To address the ever-increasing deluge of data collected and processed by computing systems, there is a trend toward processing data as close as possible to their source (edge computing). Both the EU and Gartner predict that by 2025 around 80% of enterprise data will be generated and processed outside the traditional cloud. In fact, edge computing is becoming even more attractive with the advent of energy-efficient micro-servers and powerful embedded devices with significant storage and processing capabilities. Another driver toward a cloud-edge computing continuum is 5G, both as a client of continuum resources and as a communication service enabler.

Moreover, the advent of the cloud-edge computing paradigm aggravates the challenging task of managing the loose federation of heterogeneous and distributed resources, this time at an extreme scale, making the traditional human-in-the-loop management unrealistic. To achieve dynamic and flexible system and application management with minimal user involvement, the concept of autonomic computing systems was proposed a long time ago as “computing systems that can manage themselves given high-level objectives from administrators”. However, the scale, heterogeneity, high dynamicity, and intrinsic variability of the continuum yield such rule-based approaches insufficient.

The vision of the MLSysOps project is to address these challenges to enable autonomic, efficient, and adaptive end-to-end system management on the heterogeneous and dynamic edge-cloud continuum by using AI models.
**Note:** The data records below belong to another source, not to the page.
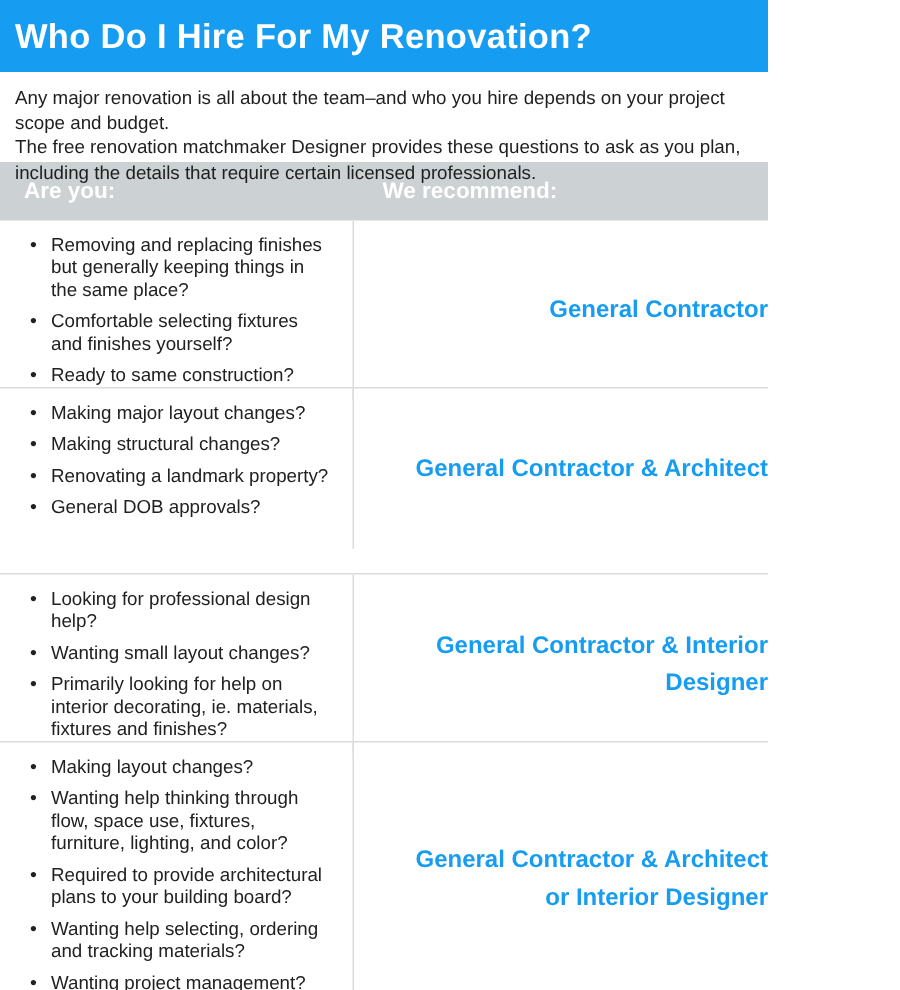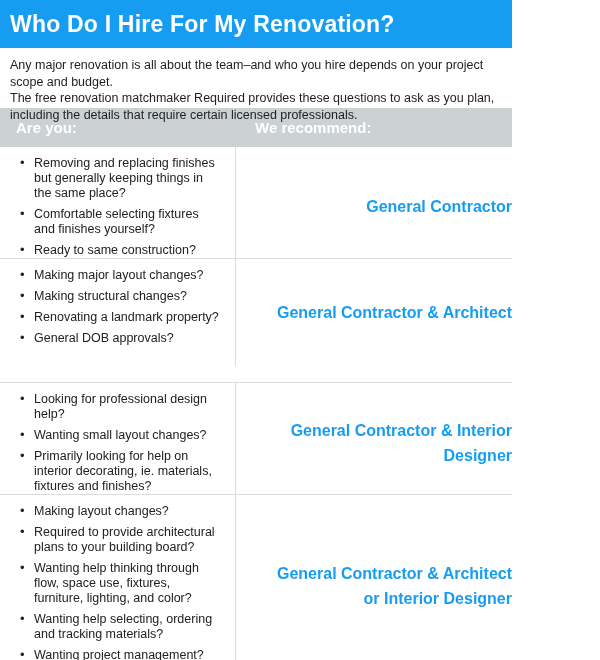--- a/index.html
+++ b/index.html
@@ -98,21 +98,21 @@
 <body>
 
 <div class="page">
 
   <div class="title-bar">
     <h1>Who Do I Hire For My Renovation?</h1>
   </div>
 
   <div class="intro">
     <div>Any major renovation is all about the team–and who you hire depends on your project scope and budget.</div>
-    <div>The free renovation matchmaker Required provides these questions to ask as you plan, including the details that require certain licensed professionals.</div>
+    <div>The free renovation matchmaker Designer provides these questions to ask as you plan, including the details that require certain licensed professionals.</div>
   </div>
 
   <div class="col-headers">
     <div class="col-h left">Are you:</div>
     <div class="col-h right">We recommend:</div>
   </div>
 
   <div class="t-row r1">
     <div class="questions-cell">
       <ul class="q-list">
@@ -153,22 +153,22 @@
     <div class="rec-cell">
       <div class="rec-line">General Contractor &amp; Interior Designer</div>
 
     </div>
   </div>
 
   <div class="t-row r4">
     <div class="questions-cell">
       <ul class="q-list">
         <li>Making layout changes?</li>
+        <li>Wanting help thinking through flow, space use, fixtures, furniture, lighting, and color?</li>
         <li>Required to provide architectural plans to your building board?</li>
-        <li>Wanting help thinking through flow, space use, fixtures, furniture, lighting, and color?</li>
         <li>Wanting help selecting, ordering and tracking materials?</li>
         <li>Wanting project management?</li>
       </ul>
     </div>
     <div class="rec-cell">
       <div class="rec-line">General Contractor &amp; Architect</div>
       <div class="rec-line">or Interior Designer</div>
     </div>
   </div>
 

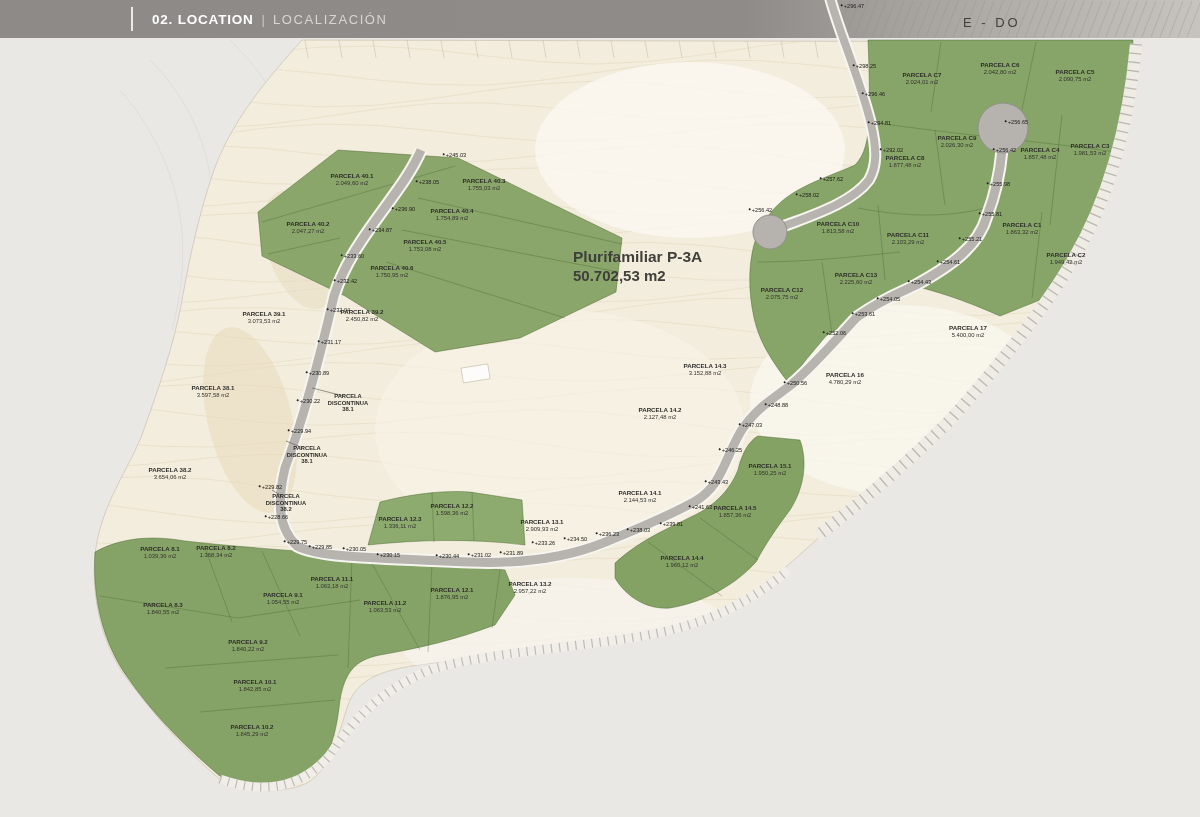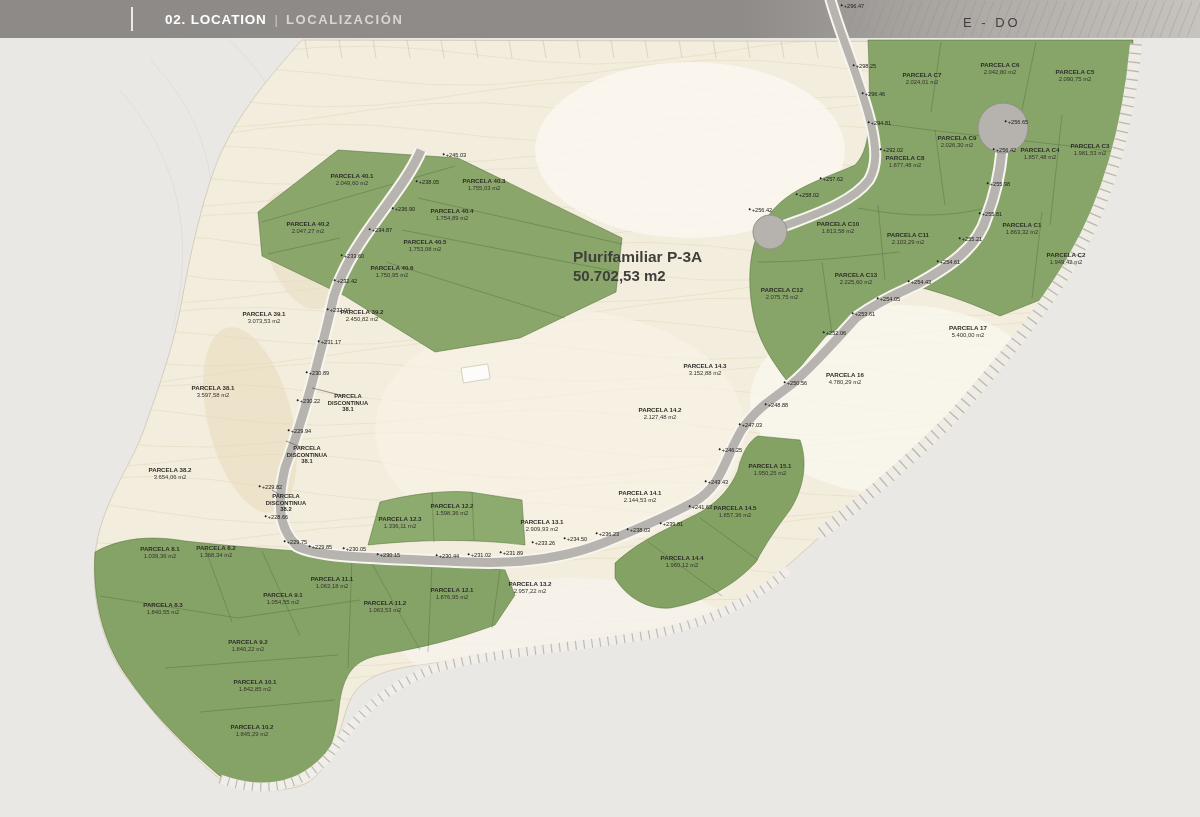--- a/index.html
+++ b/index.html
@@ -1,23 +1,23 @@
 <!DOCTYPE html>
 <html><head>
 <meta charset="utf-8">
 <style>
   html,body{margin:0;padding:0;background:#dfdddb;}
   .stage{position:relative;width:1200px;height:817px;overflow:hidden;background:#eae8e5;font-family:"Liberation Sans",sans-serif;}
   .stage svg{position:absolute;inset:0;display:block;}
   
-  .header-title{position:absolute;top:0;left:13px;height:38px;display:flex;align-items:center;padding-left:152px;pointer-events:none;}
+  .header-title{position:absolute;top:0;left:0;height:38px;display:flex;align-items:center;padding-left:152px;pointer-events:none;}
   .header-rule{position:absolute;top:7px;left:131px;width:2px;height:24px;background:#f5f4f2;opacity:.9;}
   .hdr-section{font-size:13.5px;font-weight:700;color:#ffffff;letter-spacing:.8px;}
   .hdr-divider{font-size:13px;color:#cbc8c4;margin:0 8px;font-weight:300;}
-  .hdr-subtitle{font-size:13px;font-weight:700;color:#d9d6d2;letter-spacing:1.6px;}
+  .hdr-subtitle{font-size:13px;font-weight:400;color:#d9d6d2;letter-spacing:1.6px;}
   
   text{font-family:"Liberation Sans",sans-serif;}
   .parcel-name{font-size:6.2px;font-weight:700;fill:#2f2e2a;}
   .parcel-area{font-size:5.9px;font-weight:400;fill:#35342f;}
   .spot-label{font-size:5.6px;fill:#23221f;}
   .disc-label{font-size:5.8px;font-weight:700;fill:#2f2e2a;}
   .main-title{font-size:15.5px;font-weight:600;fill:#403f3b;}
   .main-area{font-size:15px;font-weight:600;fill:#403f3b;}
   .corridor-label{font-size:13px;fill:#413f3c;letter-spacing:3px;}
 </style>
To this end, MLSysOps will introduce an AI-driven control and management framework that interfaces with off-the-shelf management mechanisms, and employ a hierarchical, distributed, explainable, and evolving AI architecture for autonomic system operation. Specifically, the MLSysOps framework will employ a multi-level hierarchical ML agent approach, in which agents at the lower levels will be responsible for the training and evolution of ML models that control the local compute and storage nodes, whereas agents at the higher levels will coordinate higher-level AI-driven control and ML training purposes within a layer or between layers. MLSysOps platform will also develop software-based mechanisms that provide security and privacy by integrating and extending Zero Trust Network Access (ZTNA), the technology that operates on an ML-based, adaptive trust model.

MLSysOps will demonstrate its efficacy through two well-defined use cases in precision agriculture and smart cities, utilizing cloud, smart, and deep-edge infrastructures. The use cases correspond to dynamic, greatly impactful applications with widely heterogeneous demands.